#### DATA TO EXAMINE:
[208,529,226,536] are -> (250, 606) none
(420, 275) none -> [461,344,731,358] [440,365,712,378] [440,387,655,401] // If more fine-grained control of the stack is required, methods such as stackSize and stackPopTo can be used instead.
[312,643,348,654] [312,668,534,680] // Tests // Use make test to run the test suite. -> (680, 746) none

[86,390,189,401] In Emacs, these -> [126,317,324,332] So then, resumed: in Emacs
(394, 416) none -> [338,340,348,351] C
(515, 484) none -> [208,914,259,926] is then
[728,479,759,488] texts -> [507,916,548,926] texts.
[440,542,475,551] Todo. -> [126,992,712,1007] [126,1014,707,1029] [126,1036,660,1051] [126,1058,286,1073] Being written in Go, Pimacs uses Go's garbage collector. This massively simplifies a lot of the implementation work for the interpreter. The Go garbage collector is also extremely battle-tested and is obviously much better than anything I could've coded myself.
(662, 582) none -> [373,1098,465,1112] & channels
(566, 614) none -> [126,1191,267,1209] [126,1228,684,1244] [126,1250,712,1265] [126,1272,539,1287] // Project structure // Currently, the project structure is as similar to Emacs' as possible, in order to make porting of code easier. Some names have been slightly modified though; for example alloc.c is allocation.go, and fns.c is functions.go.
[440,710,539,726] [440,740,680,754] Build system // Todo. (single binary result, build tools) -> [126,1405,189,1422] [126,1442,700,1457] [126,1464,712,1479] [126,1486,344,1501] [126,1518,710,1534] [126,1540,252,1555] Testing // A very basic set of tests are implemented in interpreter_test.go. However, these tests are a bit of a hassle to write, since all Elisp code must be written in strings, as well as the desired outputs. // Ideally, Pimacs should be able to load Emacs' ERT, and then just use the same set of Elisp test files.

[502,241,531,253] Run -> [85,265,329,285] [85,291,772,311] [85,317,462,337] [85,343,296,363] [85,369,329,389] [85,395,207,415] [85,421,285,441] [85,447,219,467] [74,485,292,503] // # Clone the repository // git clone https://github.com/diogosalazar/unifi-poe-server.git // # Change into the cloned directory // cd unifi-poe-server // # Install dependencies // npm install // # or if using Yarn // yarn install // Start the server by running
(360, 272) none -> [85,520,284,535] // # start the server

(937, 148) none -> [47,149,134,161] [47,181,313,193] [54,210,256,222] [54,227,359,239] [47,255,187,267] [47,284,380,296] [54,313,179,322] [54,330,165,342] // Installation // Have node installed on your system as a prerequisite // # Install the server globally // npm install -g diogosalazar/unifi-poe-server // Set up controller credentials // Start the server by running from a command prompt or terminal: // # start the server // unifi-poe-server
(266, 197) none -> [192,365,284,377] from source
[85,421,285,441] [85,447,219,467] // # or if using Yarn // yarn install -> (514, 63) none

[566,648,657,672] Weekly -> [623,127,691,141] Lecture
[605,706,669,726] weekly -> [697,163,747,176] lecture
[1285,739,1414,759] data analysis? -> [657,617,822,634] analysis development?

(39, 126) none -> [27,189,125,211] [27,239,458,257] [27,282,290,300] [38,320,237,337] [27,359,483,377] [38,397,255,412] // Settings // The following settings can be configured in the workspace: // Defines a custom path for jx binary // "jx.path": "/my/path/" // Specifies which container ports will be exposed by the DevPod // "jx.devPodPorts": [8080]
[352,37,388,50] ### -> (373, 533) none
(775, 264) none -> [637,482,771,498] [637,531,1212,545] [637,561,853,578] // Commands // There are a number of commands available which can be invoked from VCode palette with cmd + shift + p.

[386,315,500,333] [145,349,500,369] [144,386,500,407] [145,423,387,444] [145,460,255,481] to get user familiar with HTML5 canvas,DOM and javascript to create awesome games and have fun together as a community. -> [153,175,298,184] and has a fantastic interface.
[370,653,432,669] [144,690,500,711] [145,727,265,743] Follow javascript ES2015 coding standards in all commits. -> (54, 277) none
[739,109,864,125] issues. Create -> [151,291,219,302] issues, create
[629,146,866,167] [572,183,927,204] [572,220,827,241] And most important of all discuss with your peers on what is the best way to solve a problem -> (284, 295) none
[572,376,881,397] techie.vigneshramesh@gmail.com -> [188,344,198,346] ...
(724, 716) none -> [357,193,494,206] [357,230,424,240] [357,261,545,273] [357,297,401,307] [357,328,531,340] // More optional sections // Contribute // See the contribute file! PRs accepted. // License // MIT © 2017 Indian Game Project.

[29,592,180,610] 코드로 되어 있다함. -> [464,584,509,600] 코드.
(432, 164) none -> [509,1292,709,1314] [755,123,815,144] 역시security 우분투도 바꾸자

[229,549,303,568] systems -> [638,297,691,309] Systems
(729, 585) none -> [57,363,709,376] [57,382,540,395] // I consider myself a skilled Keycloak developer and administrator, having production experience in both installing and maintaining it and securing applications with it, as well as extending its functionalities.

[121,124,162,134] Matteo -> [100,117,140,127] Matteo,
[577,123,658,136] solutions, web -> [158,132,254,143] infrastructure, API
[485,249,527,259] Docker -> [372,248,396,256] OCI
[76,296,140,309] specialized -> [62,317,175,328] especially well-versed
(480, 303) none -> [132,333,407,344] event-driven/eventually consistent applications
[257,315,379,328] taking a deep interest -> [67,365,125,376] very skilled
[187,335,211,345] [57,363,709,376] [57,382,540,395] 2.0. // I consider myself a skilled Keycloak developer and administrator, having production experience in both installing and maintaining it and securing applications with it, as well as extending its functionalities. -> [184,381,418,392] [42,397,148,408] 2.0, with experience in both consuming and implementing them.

#### WHAT TO DO:
In the entries above, find the line with "[386,315,500,333] [145,349,500,369] [144,386,500,407]" and the line with "[229,549,303,568] systems ->", then restate word for word both of them and every line between, with nothing more.

#### SOLUTION:
[386,315,500,333] [145,349,500,369] [144,386,500,407] [145,423,387,444] [145,460,255,481] to get user familiar with HTML5 canvas,DOM and javascript to create awesome games and have fun together as a community. -> [153,175,298,184] and has a fantastic interface.
[370,653,432,669] [144,690,500,711] [145,727,265,743] Follow javascript ES2015 coding standards in all commits. -> (54, 277) none
[739,109,864,125] issues. Create -> [151,291,219,302] issues, create
[629,146,866,167] [572,183,927,204] [572,220,827,241] And most important of all discuss with your peers on what is the best way to solve a problem -> (284, 295) none
[572,376,881,397] techie.vigneshramesh@gmail.com -> [188,344,198,346] ...
(724, 716) none -> [357,193,494,206] [357,230,424,240] [357,261,545,273] [357,297,401,307] [357,328,531,340] // More optional sections // Contribute // See the contribute file! PRs accepted. // License // MIT © 2017 Indian Game Project.

[29,592,180,610] 코드로 되어 있다함. -> [464,584,509,600] 코드.
(432, 164) none -> [509,1292,709,1314] [755,123,815,144] 역시security 우분투도 바꾸자

[229,549,303,568] systems -> [638,297,691,309] Systems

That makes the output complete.